The northern enclosure, built into solid rock, was the military section of the Citadel. It was connected to the southern one by a gate called Bab al-Qulla, or Gate of the Tower, built by Sultan al-Zahir Baybars. The site of this gate is the same as that where Mohammed Ali rebuilt it in the 19th century.
The northern part of the Citadel is an independent enclosure begun by Salah al-Din and completed by his Ayyubid successors, though later periods of history have also left their traces on its walls. This enclosure is an irregular polygon, whose walls and towers measure some 1 700 meters. Some towers are circular, built of dressed stone; others are rectangular and built of embossed stone.
The walls and towers here are built on three levels. The lower parts are buried today, and excavations are underway to expose them. Each tower is composed of several impressive halls large enough for several hundred soldiers. The function of each rectangular tower was to allow for the separate defense of each section of the fortress.
Originally, the northern enclosure had two main entrances. The one facing the city, Bab al-Mudarraj, is today incorporated in the walls and gates of Mohammed Ali and is accessible only from within the enclosure, though the original ramp, cut in rock, still leads up to the gate. The gate has its original foundation inscription naming Salah al-Din and his vizier Qaraqush. The vestibule of this gate has a painted blazon added later by Sultan al-Nasir Mohammed which is the earliest surviving pained blazon.
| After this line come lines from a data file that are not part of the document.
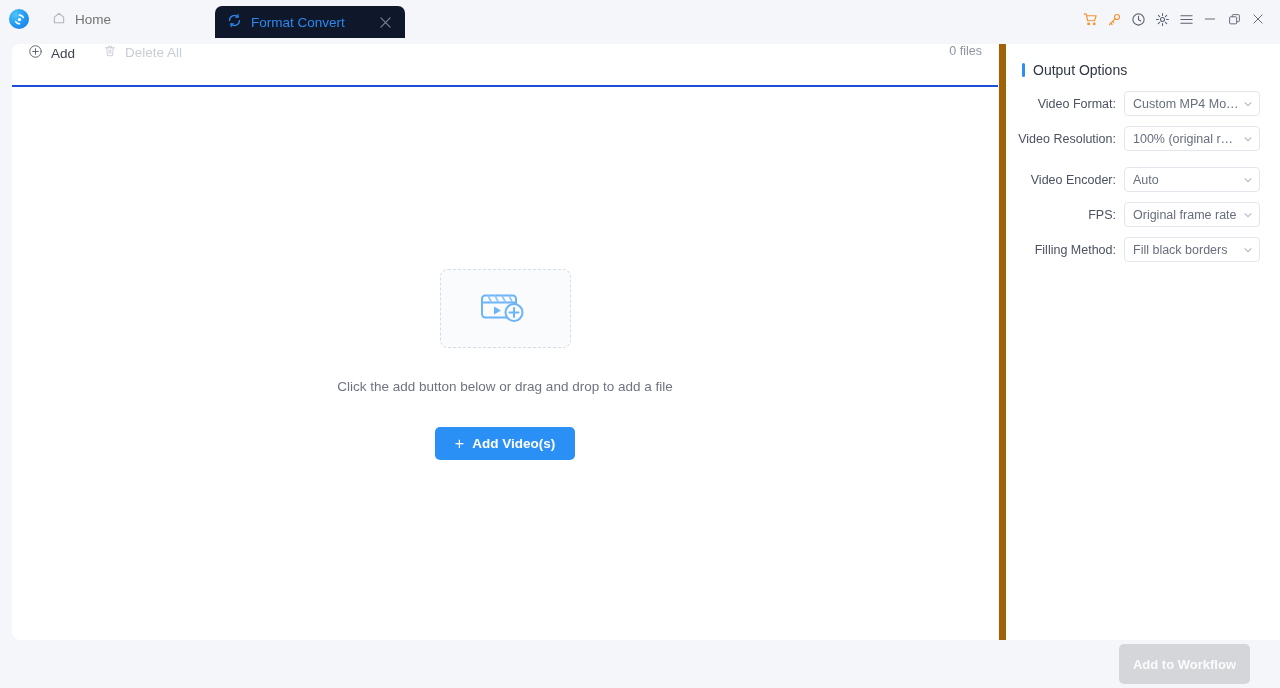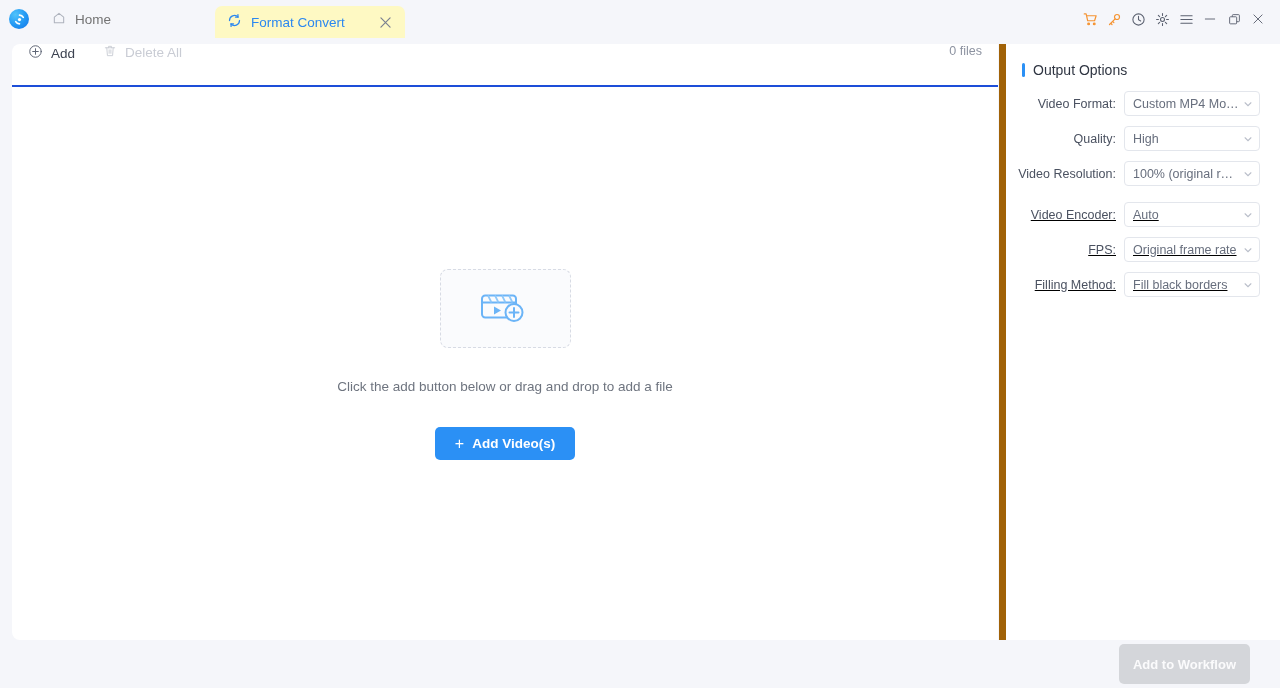--- a/index.html
+++ b/index.html
@@ -22,21 +22,21 @@
     background: radial-gradient(circle at 32% 28%, #4fc3fb 0%, #2196f3 55%, #1473e6 100%);
     display: flex; align-items: center; justify-content: center;
   }
   .home-tab {
     position: absolute; left: 38px; top: 0; height: 38px;
     display: flex; align-items: center; gap: 9px; padding: 0 14px;
     color: #737373; font-size: 13.5px;
   }
   .conv-tab {
     position: absolute; left: 215px; top: 6px; width: 190px; height: 32px;
-    background: #fef9c3; border-radius: 7px 7px 0 0;
+    background: #0f172a; border-radius: 7px 7px 0 0;
     display: flex; align-items: center; padding: 0 12px;
   }
   .conv-tab .tab-label {
     color: #2b88f0; font-size: 13.5px; margin-left: 9px; flex: 1;
   }
   .tab-close {
     width: 16px; height: 16px; color: #7b8190;
     display: flex; align-items: center; justify-content: center;
     font-size: 15px; line-height: 1;
   }
@@ -135,21 +135,21 @@
   .opt-tab {
     flex: 1; text-align: center; padding-bottom: 9px;
     font-size: 13px; color: #9ba1ad;
     position: relative;
   }
   .opt-tab.active { color: #2f3542; font-weight: bold; }
   .opt-tab.active::after {
     content: ""; position: absolute; left: 0; right: 0; bottom: -1px;
     height: 2px; background: #2b90f5;
   }
-  .opt-fields { margin-top: 16px; text-decoration: underline; }
+  .opt-fields { margin-top: 16px; }
 
   
   .footer {
     position: absolute; left: 0; top: 640px; width: 1280px; height: 48px;
     background: #f5f6fa;
     display: flex; align-items: center; justify-content: flex-end;
     padding-right: 30px; gap: 12px;
   }
   .foot-btn {
     height: 40px; min-width: 110px; padding: 0 14px;
@@ -311,31 +311,20 @@
       <div class="select-box">
         <span class="val">Custom MP4 Movie(...</span>
         <span class="chev">
           <svg width="10" height="10" viewBox="0 0 12 12" fill="none" stroke="#b9bec9" stroke-width="1.3" stroke-linecap="round">
               <path d="M2.5 4.5L6 8l3.5-3.5"></path>
             </svg>
         </span>
       </div>
     </div>
     <div class="field-row">
-      <span class="field-label">Quality:</span>
-      <div class="select-box">
-        <span class="val">High</span>
-        <span class="chev">
-          <svg width="10" height="10" viewBox="0 0 12 12" fill="none" stroke="#b9bec9" stroke-width="1.3" stroke-linecap="round">
-              <path d="M2.5 4.5L6 8l3.5-3.5"></path>
-            </svg>
-        </span>
-      </div>
-    </div>
-    <div class="field-row">
       <span class="field-label">Video Resolution:</span>
       <div class="select-box">
         <span class="val">100% (original resol...</span>
         <span class="chev">
           <svg width="10" height="10" viewBox="0 0 12 12" fill="none" stroke="#b9bec9" stroke-width="1.3" stroke-linecap="round">
               <path d="M2.5 4.5L6 8l3.5-3.5"></path>
             </svg>
         </span>
       </div>
     </div>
The second gate, Bab al-Gabal, also called Bab al-Qafara because it overlooks the cemetery, is located on the same axis as Bab al-Muddaraj, on the southeast side of the enclosure.
Al-Kamil strengthened and enlarged some of the existing towers, and also added a number of square towers which served as self-contained keeps. Two of Salah al-Din’s towers (1183–1202) guarding the eastern extremity of the Citadel, the Burg al-Hadid (Gedid) - the Blacksmith’s Tower and Burg al-Ramla - the Sand Tower, were enlarged by totally encasing them in new semi-circular units. In the Burg al-Hadid, Salah al-Din’s original structure, with its cruciform interior, occupies the nucleus of the later tower. Connecting this with al-Kamil’s outer extension are the original arrow slits, now widened to function as doorways, leading into an encircling corridor from which radiates six outer chambers. These chambers contain arrow slits for archers, and on a higher storey the tower is punctuated by alternating arrow slits and machicoulis (projecting galleries from which boiling oil and molten lead were poured on enemy invaders).
Salah al-Din’s Eastern Gate was enlarged in like manner to form the double towers of what is now known as the Burg al-Imam (the Rector’s Tower, 1183–1207). Other strengthening measures included the Burg as Sahra (the Desert Tower, 1183–1207) which was reinforced internally with a square tower to support mangonels. The most impressive of al-Kamil’s structures was the series of massive rectangular keeps which straddled the walls of the northern enclosure. The best preserved are the Burg Kirkilyan (the Tower of the Serpents, 1207) and Burg al Turfa (the Masterpiece Tower, 1207) on the southern side of the northern enclosure. These are self-contained fortresses with numerous halls, barracks and storage rooms. Almost 30 meters square, the Burg al-Turfa is the largest. Its plan is divided into two sections with four spacious chambers for archers projecting out of the curtain wall at the front, and numerous halls and rooms behind. Some of the rooms in these keeps served as prisons, and as previously mentioned, the last members of the Fatimid family were imprisoned in the Burg Kirkilyan.
All of al-Kamil’s fortifications can be identified by their embossed, rusticated masonry, unlike Salah al-Din’s towers, which have smooth dressed stone.